**Instructions to follow:** Find every line in the data that contains the word "requests". Return each of those lines.

[Edit tracking data]
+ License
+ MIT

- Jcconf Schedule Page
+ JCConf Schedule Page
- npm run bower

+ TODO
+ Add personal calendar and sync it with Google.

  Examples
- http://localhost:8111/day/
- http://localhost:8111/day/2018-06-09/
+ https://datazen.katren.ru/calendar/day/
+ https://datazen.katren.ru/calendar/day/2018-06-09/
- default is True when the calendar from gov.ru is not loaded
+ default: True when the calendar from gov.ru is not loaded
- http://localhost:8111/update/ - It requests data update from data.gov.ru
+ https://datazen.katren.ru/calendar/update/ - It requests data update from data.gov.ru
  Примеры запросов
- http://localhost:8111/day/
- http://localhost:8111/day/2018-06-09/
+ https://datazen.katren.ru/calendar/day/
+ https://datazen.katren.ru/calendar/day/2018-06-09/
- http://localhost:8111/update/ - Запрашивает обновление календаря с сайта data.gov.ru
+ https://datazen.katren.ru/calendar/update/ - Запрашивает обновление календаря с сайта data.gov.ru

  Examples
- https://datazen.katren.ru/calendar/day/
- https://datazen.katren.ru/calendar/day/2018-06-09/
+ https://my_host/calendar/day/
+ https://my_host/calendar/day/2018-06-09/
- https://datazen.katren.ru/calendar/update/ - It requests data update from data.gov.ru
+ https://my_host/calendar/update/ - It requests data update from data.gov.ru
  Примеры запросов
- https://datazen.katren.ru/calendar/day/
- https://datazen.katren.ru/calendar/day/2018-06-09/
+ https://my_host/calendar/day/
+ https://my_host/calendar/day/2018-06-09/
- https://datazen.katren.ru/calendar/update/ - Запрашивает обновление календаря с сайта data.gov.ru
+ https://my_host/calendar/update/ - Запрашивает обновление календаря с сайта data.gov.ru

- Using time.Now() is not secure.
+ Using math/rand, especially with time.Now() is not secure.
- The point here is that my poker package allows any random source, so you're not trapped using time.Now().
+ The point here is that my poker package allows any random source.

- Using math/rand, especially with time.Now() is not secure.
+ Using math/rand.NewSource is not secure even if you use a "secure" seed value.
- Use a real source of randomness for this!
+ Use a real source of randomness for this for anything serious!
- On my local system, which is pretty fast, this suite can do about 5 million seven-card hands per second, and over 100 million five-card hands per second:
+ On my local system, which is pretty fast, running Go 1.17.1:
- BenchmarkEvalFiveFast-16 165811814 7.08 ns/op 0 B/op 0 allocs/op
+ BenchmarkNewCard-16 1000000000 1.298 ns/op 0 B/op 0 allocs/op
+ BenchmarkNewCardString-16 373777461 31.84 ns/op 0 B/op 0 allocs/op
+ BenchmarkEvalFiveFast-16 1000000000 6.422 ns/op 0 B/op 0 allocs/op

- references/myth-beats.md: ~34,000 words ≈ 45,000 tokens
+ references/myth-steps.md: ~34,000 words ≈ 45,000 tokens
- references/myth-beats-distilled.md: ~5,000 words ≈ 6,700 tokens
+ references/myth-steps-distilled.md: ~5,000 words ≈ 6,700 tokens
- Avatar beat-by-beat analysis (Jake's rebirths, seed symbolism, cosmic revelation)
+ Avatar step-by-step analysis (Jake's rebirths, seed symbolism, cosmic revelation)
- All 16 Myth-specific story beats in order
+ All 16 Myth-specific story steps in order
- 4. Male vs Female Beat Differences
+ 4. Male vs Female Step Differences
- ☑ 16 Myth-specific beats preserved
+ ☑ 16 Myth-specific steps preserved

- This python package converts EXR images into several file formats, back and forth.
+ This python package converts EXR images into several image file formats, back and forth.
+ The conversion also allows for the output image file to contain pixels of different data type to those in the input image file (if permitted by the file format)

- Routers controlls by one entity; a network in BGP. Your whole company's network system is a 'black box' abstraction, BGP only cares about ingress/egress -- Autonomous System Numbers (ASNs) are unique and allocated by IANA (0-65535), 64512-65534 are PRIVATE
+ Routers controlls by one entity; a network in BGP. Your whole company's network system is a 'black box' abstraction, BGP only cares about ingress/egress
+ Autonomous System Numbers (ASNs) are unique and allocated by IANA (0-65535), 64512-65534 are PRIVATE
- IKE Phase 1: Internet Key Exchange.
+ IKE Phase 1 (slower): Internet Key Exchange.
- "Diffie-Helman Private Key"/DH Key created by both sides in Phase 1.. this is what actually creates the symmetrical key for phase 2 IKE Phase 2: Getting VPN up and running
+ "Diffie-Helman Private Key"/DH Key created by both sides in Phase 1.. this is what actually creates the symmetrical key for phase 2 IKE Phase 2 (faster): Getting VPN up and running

**Solution to the problem:**
- http://localhost:8111/update/ - It requests data update from data.gov.ru
+ https://datazen.katren.ru/calendar/update/ - It requests data update from data.gov.ru
- https://datazen.katren.ru/calendar/update/ - It requests data update from data.gov.ru
+ https://my_host/calendar/update/ - It requests data update from data.gov.ru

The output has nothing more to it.